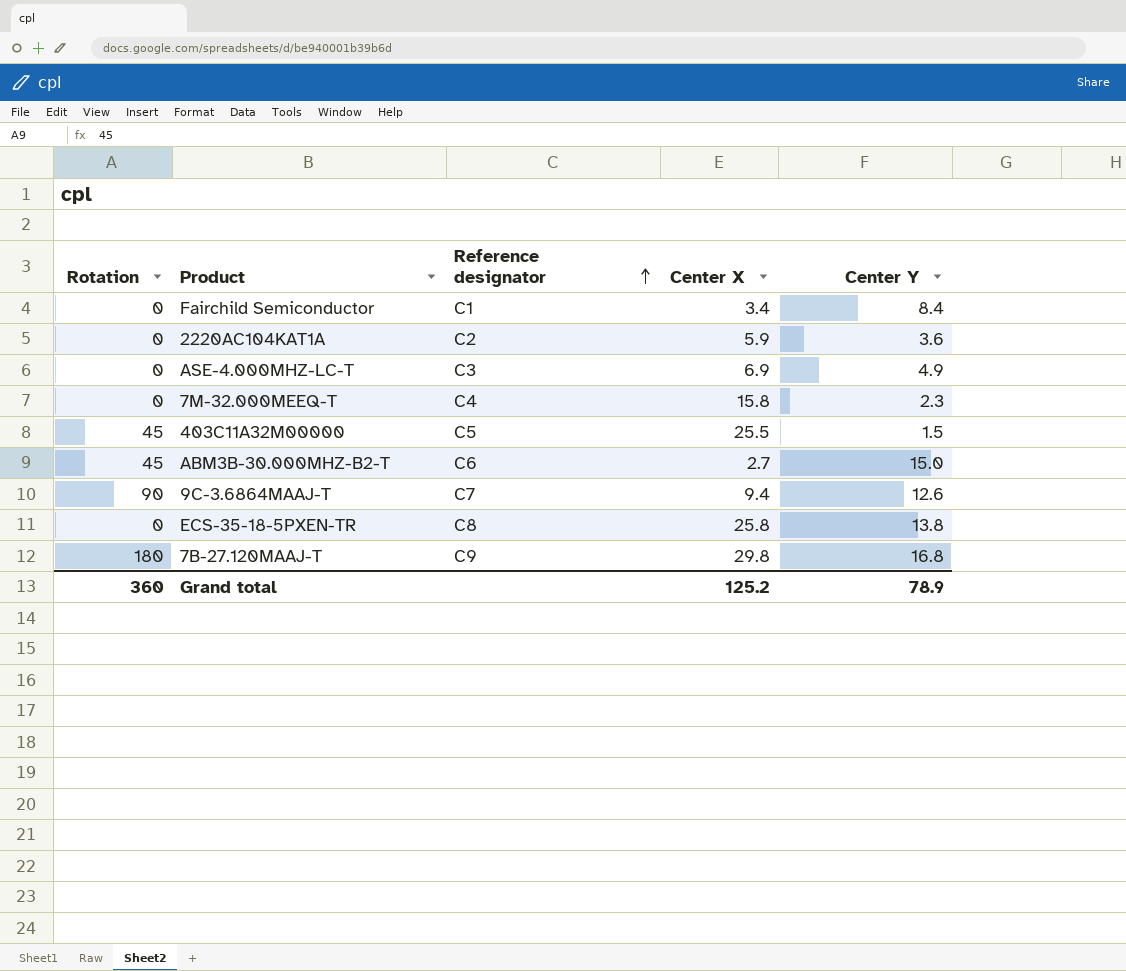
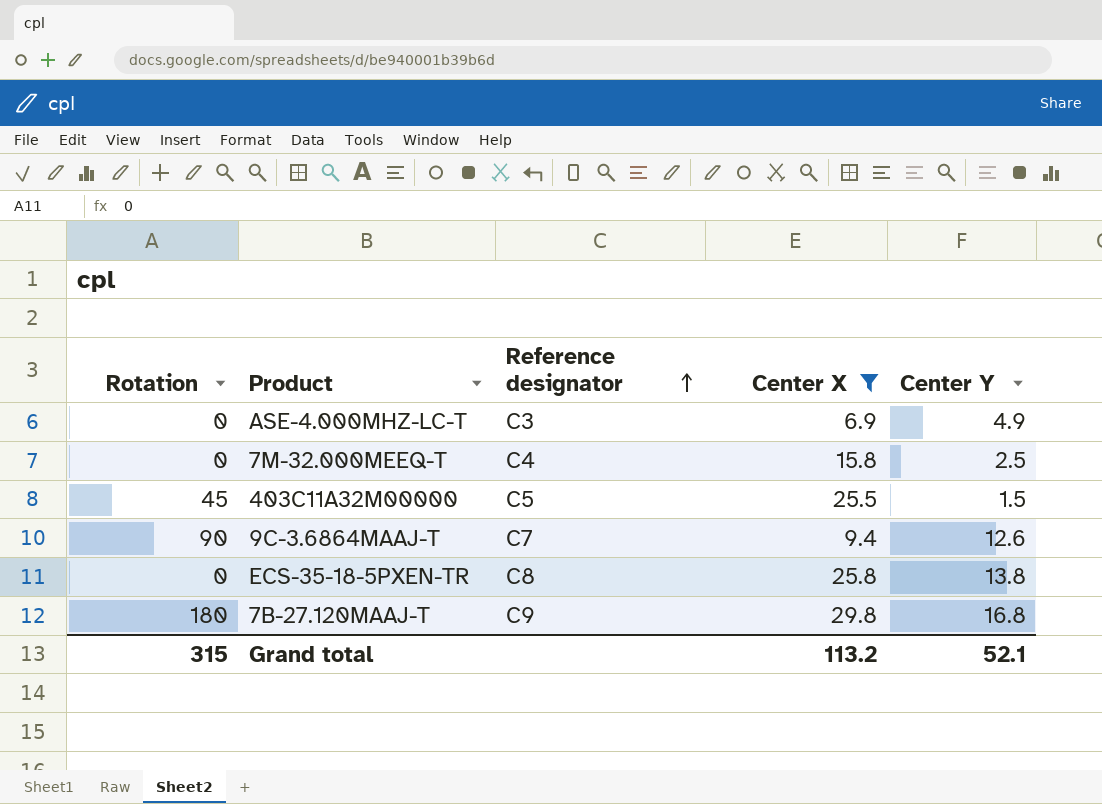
filter: none -> Center X >= 6.9
7M-32.000MEEQ-T | Center Y: 2.3 -> 2.5
Grand total | Rotation: 360 -> 315
Grand total | Center X: 125.2 -> 113.2
Grand total | Center Y: 78.9 -> 52.1

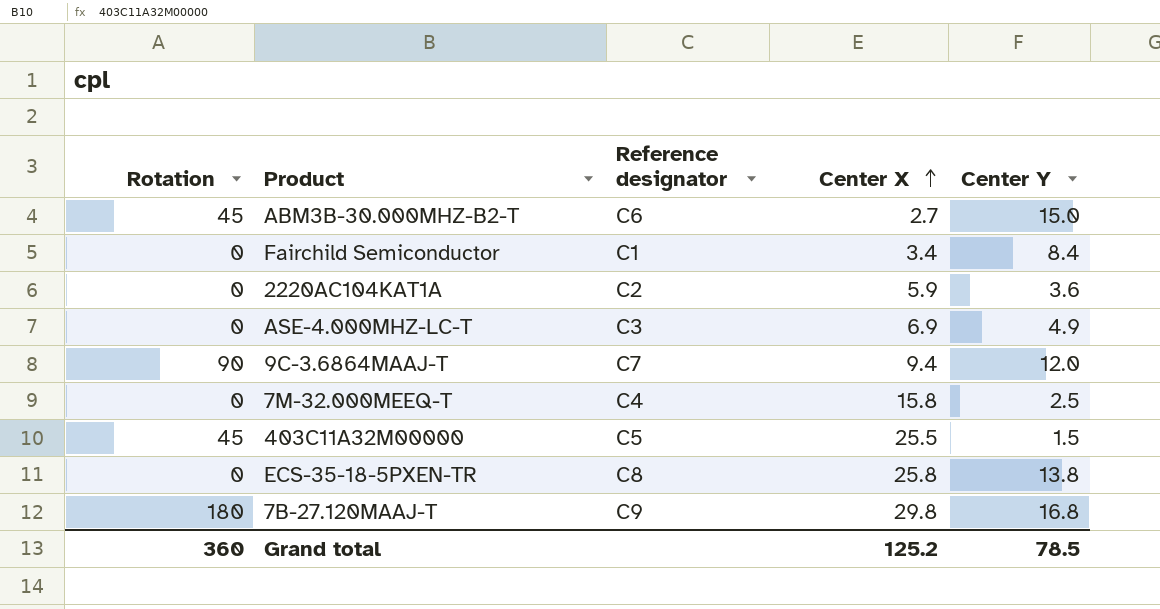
filter: Center X >= 6.9 -> none
row order: Reference designator ascending -> Center X ascending
9C-3.6864MAAJ-T | Center Y: 12.6 -> 12.0
Grand total | Rotation: 315 -> 360
Grand total | Center X: 113.2 -> 125.2
Grand total | Center Y: 52.1 -> 78.5

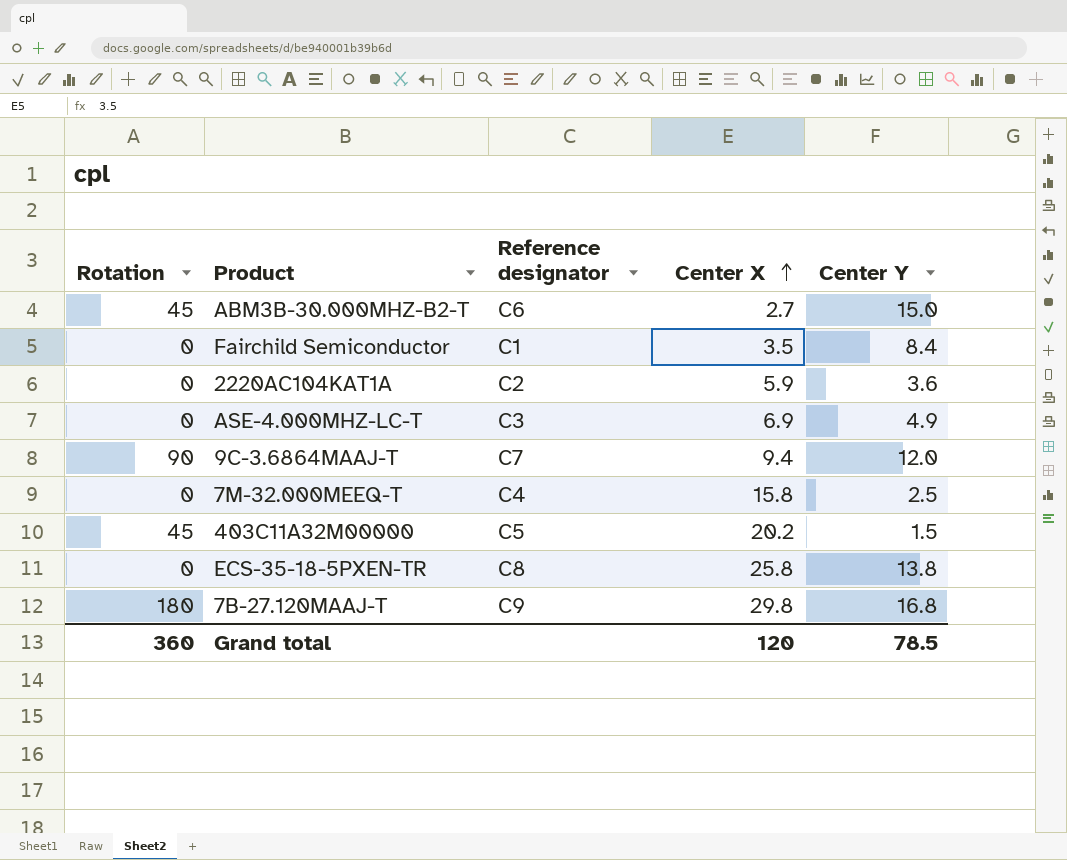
Fairchild Semiconductor | Center X: 3.4 -> 3.5
403C11A32M00000 | Center X: 25.5 -> 20.2
Grand total | Center X: 125.2 -> 120

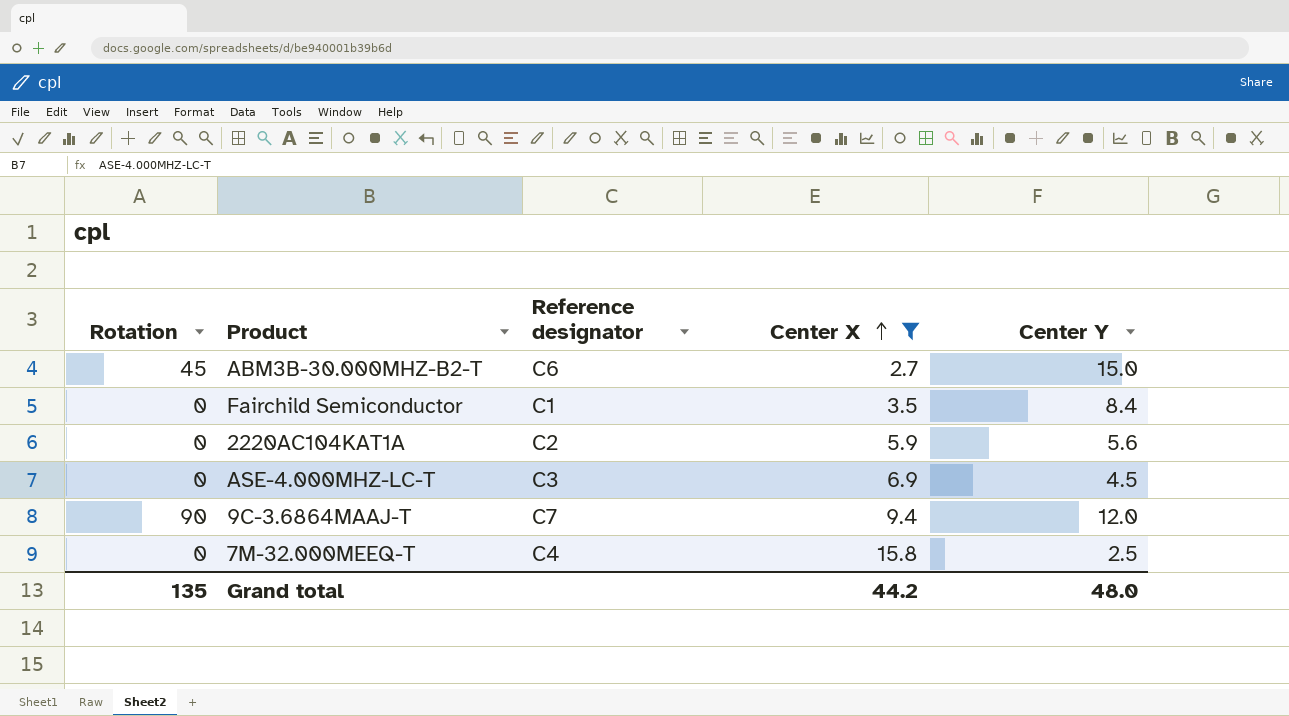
filter: none -> Center X <= 15.8
2220AC104KAT1A | Center Y: 3.6 -> 5.6
ASE-4.000MHZ-LC-T | Center Y: 4.9 -> 4.5
Grand total | Rotation: 360 -> 135
Grand total | Center X: 120 -> 44.2
Grand total | Center Y: 78.5 -> 48.0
========
**About this task:**
Only a number is wanted here: how many lines of the data hold the string "none".

**Answer space:**
3